Beberapa tamu undangan ada yang berasal dari luar negeri, seperti Australia, New Zealand, dan Thailand karena pada hari itu bertepatan dengan diadakannya Seminar Internasional. Tidak hanya melestarikan budaya, pagelaran tersebut juga dapat menjadi salah satu upaya promosi budaya dan wisata, khususnya Yogyakarta. Pagelaran ini menghadirkan bintang tamu Dalijo, Gareng Rakasiwi, dan Ika Suryani.

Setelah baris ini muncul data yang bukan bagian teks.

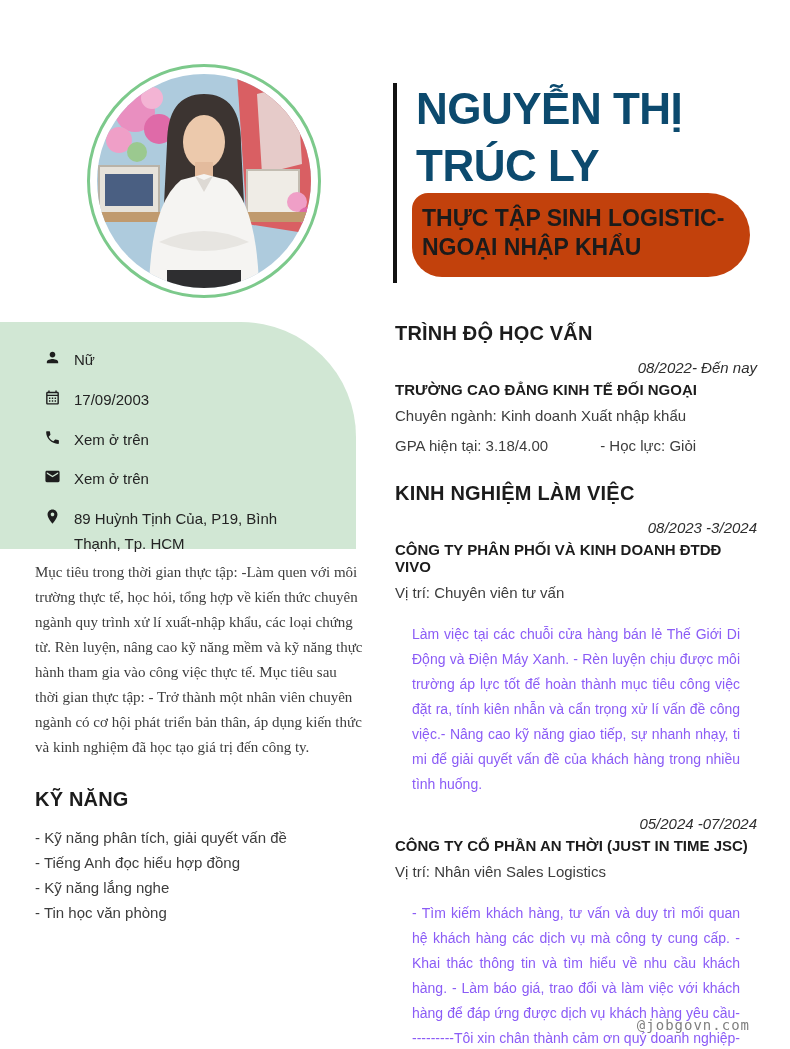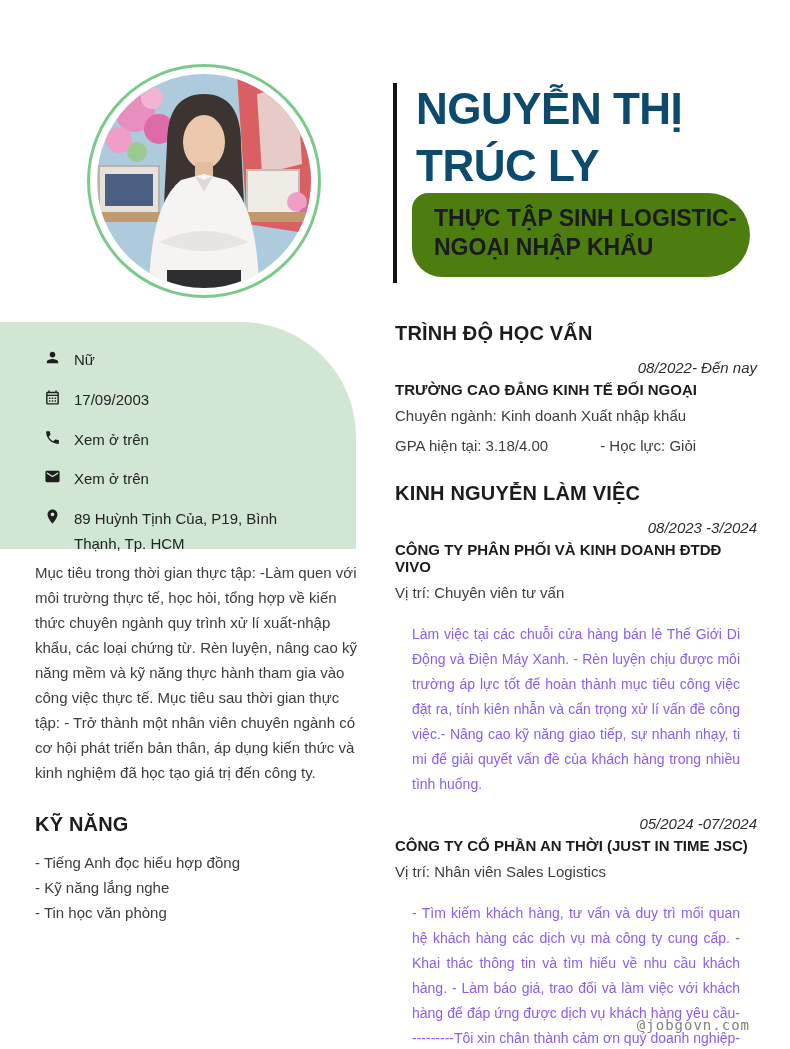"THỰC TẬP SINH LOGISTIC-" .badge { background: #4d7c0f -> #c2410c; padding: 11px 10px 0 22px -> 11px 10px 0 10px }
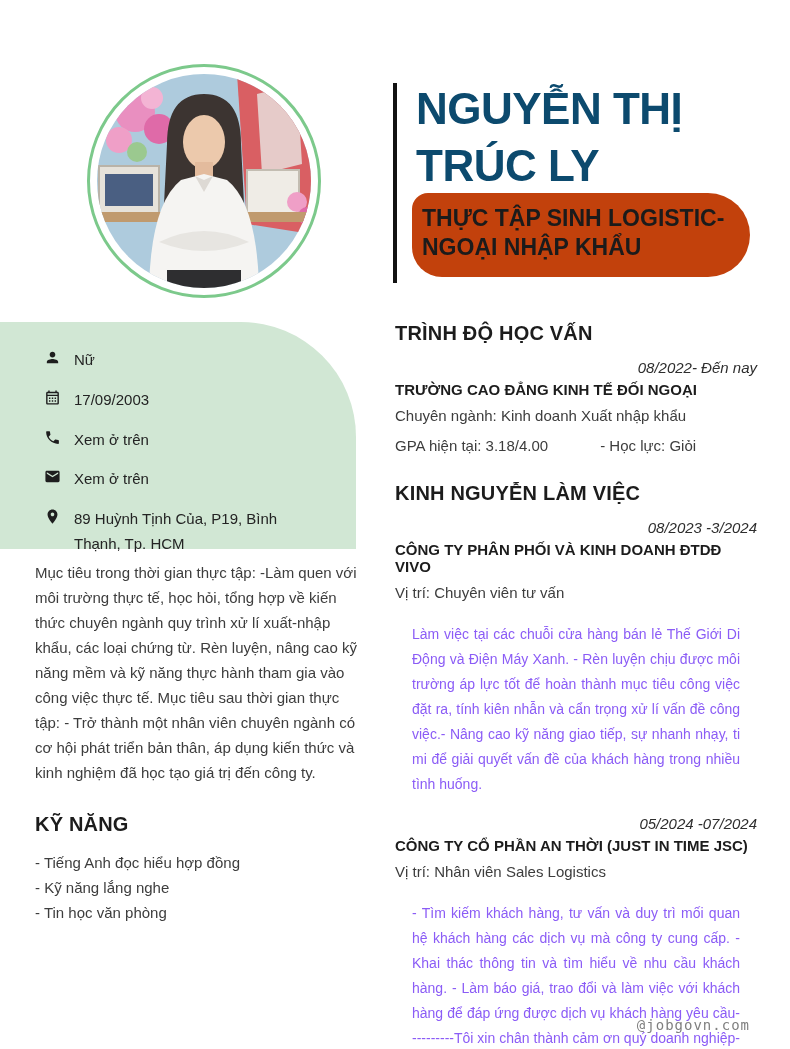"KINH NGUYỄN LÀM VIỆC" h2.section-heading { text: NGUYỄN -> NGHIỆM }
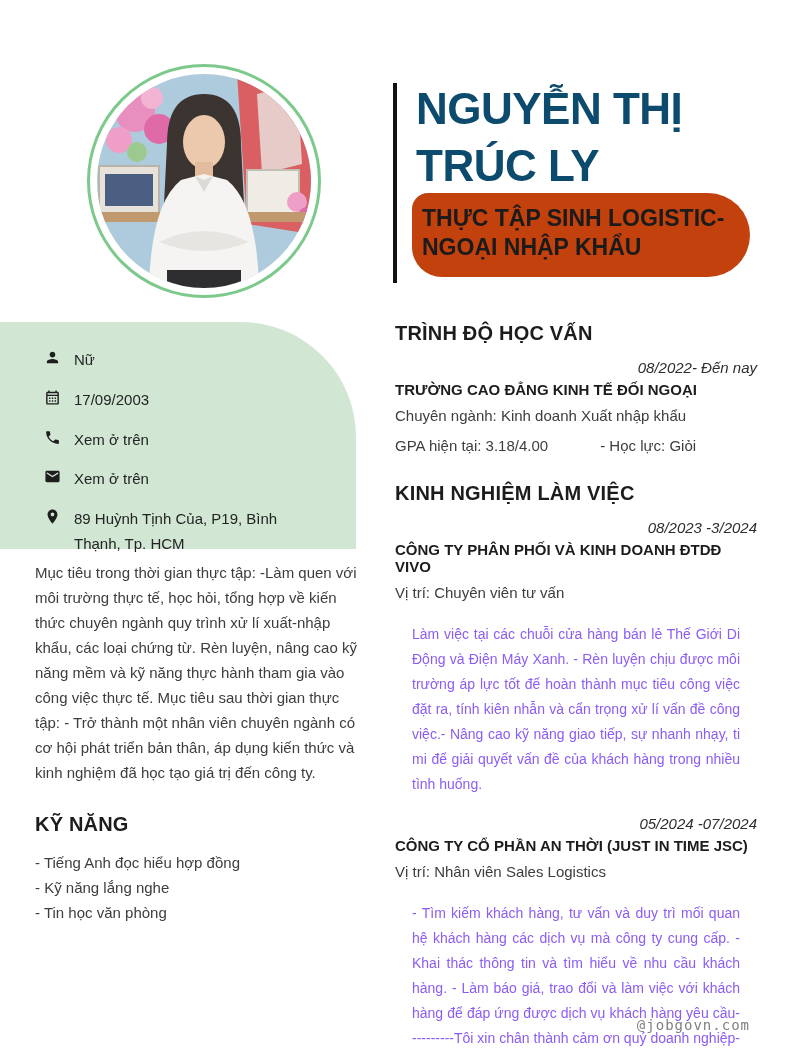"Mục tiêu trong thời gian" .body-text { font-family: none -> Liberation Serif, serif }
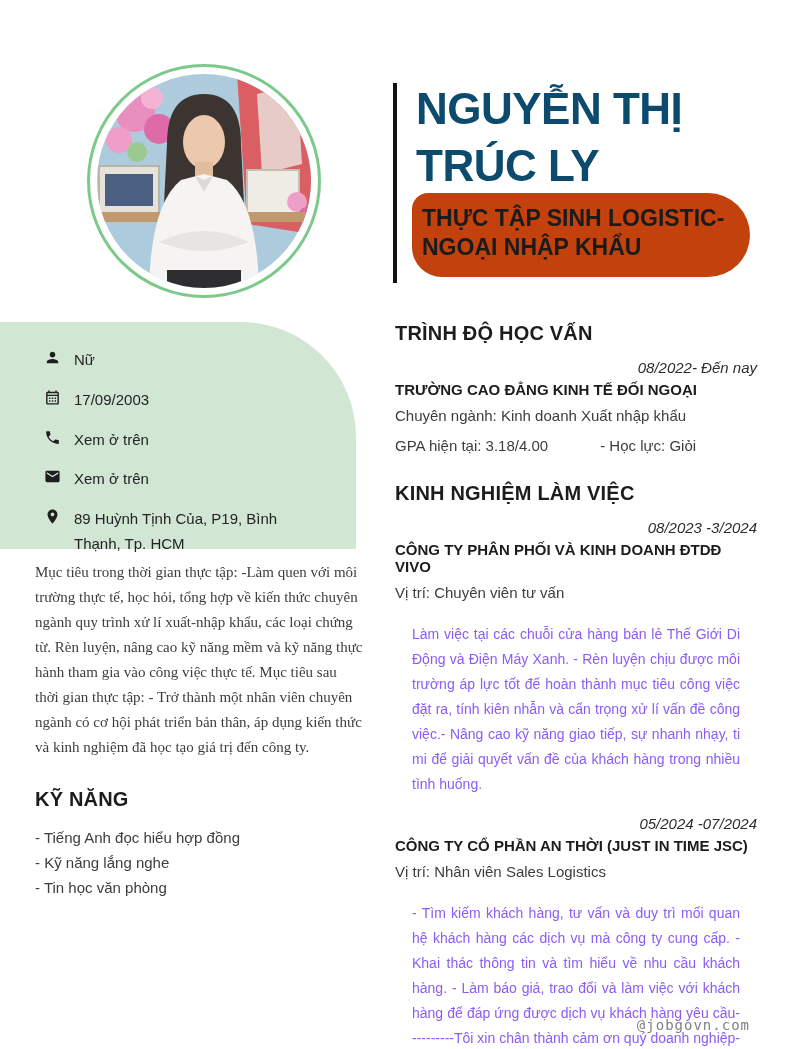"- Kỹ năng phân tích," div.skill-item { html: none -> <div>- Kỹ năng phân tích, giải quyết vấn đề</div> }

Dalam sambutannya, Dr. Haryanto, M.Pd., selaku ketua panitia dies natalis UNY ke-49, menyampaikan hikmah yang bisa diambil dari lakon “Petruk Dadi Ratu”. Beliau mengungkapkan bahwa raja harus berkorban untuk rakyatnya. Raja dan rakyat harus wengkuh-winengkuh (saling memangku –red), rangkul-merangkul, seperti Abimanyu dan Petruk. Selain itu, Dr. Haryanto, M.Pd. juga mengatakan harapannya terhadap pagelaran tersebut. “Semoga tidak hanya menjadi tontonan tetapi juga tuntunan,” ungkapnya. (rima/ant)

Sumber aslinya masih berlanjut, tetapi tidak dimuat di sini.